When do isometric metrics induce the same topologies?

Question

It is well-known that strongly equivalent metrics induce equivalent topologies (i.e. the topologies are homeomorphic). However, I was wondering about the question of same topologies and not just equivalent. I think I have proven the following result in this direction:

Let $d$ and $d'$ be metrics on a set $X$ with $f\colon (X, d)\to (X, d')$ being an isometry. Then the following hold:

1. $\mathcal T_d\subseteq \mathcal T_{d'}$ $\iff$ $f\colon (X, d)\to (X, d)$ is continuous.
2. $\mathcal T_d\supseteq\mathcal T_{d'}$ $\iff$ $f^{-1}\colon (X, d)\to (X, d)$ is continuous.

How will this help? We can hence take a discontinuous bijection $f$ on $(X, d)$ and then even though $(X, d)$ and $(X, d')$ will be strongly equivalent (in fact, isometric), their topologies will not be the same since $\mathcal T_d\nsubseteq\mathcal T_{d'}$.

My attempt at the proof:

Note that since $f$ is an isometry, $f\colon (X, d)\to (X, d')$ and $f^{-1}\colon (X, d')\to (X, d)$ are both continuous.

1. It suffices to show that the identity function $\iota\colon (X, d')\to (X, d)$ is continuous $\iff$ $f\colon (X, d)\to (X, d)$ is continuous. "$\Rightarrow$" follows since the composition of $f\colon (X, d)\to (X, d')$ and $\iota\colon (X, d')\to (X, d)$ will be continuous. "$\Leftarrow$" follows since the composition of $f^{-1}\colon (X, d')\to (X, d)$ and $f\colon (X, d)\to (X, d)$ will be continuous.

2. It suffices to show that $\iota\colon (X, d)\to (X, d')$ is continuous $\iff$ $f^{-1}\colon (X, d)\to (X, d)$ is continuous. "$\Rightarrow$" follows since the composition of $\iota\colon (X, d)\to (X, d')$ and $f^{-1}\colon (X, d')\to (X, d)$ will be continuous. "$\Leftarrow$" follows since the composition of $f^{-1}\colon (X, d)\to (X, d)$ and $f\colon (X, d)\to (X, d')$ will be continuous.

Question: Does the above proof look okay?

Answer 1

$f:(X, d) \to (X, d') $ isometry i.e $$d'(f(x), f(y)) =d(x, y) $$

Claim 1 : An ismoetry is necessarily injective.

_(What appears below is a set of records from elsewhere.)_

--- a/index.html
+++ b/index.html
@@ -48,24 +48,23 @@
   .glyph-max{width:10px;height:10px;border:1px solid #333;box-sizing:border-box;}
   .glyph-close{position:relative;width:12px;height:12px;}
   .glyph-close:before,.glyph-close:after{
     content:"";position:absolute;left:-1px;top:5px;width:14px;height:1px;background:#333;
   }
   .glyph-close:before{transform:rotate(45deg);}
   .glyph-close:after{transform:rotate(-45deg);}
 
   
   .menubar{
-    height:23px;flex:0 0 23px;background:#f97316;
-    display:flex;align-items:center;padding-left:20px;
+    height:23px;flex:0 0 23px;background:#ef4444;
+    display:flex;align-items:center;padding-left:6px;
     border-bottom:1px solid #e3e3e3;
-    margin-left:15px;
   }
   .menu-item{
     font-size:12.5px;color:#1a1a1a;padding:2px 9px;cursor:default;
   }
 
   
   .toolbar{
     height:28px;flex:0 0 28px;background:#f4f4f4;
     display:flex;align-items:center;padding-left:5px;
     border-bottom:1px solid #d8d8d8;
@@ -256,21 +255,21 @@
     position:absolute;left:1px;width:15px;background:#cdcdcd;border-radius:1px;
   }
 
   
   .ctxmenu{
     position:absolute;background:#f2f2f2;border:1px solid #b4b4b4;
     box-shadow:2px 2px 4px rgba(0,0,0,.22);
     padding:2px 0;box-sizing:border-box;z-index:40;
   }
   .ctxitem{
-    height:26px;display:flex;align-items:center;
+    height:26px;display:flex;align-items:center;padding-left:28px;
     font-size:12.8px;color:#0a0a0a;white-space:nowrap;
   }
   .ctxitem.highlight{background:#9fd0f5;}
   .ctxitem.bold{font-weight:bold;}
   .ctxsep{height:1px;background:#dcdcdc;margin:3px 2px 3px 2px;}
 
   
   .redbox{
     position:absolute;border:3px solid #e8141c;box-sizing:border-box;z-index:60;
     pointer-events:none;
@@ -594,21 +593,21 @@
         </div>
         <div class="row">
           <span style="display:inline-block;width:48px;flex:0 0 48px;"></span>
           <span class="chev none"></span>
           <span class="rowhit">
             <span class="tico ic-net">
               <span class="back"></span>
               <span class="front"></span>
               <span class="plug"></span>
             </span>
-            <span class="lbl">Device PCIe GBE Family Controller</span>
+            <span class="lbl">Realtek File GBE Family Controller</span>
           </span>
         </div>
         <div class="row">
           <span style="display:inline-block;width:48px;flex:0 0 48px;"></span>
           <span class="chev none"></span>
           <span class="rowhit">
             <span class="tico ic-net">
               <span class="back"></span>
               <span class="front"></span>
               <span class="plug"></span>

Proof : Suppose $f$ is an isometry.

Then $f(x) =f(y) $ implies $d(x,y)=d'(f(x), f(y)) =0$

Hence $x=y$

Calim 2 :An onto isometry is a homeomorphism.

Proof : Suppose $f$ is an onto ismoetry then $f$ is bijective and $f^{-1}$ is also an ismoetry. So it is enough to show $f$ is continuous and which is trivial .

Hence $(X, d) $ and $(X, d') $ are homeomorphic i.e $\tau(d) =\tau(d') $.

Then $id : X\to X $ is clearly both $d-d'$ and $d'-d$ continuous.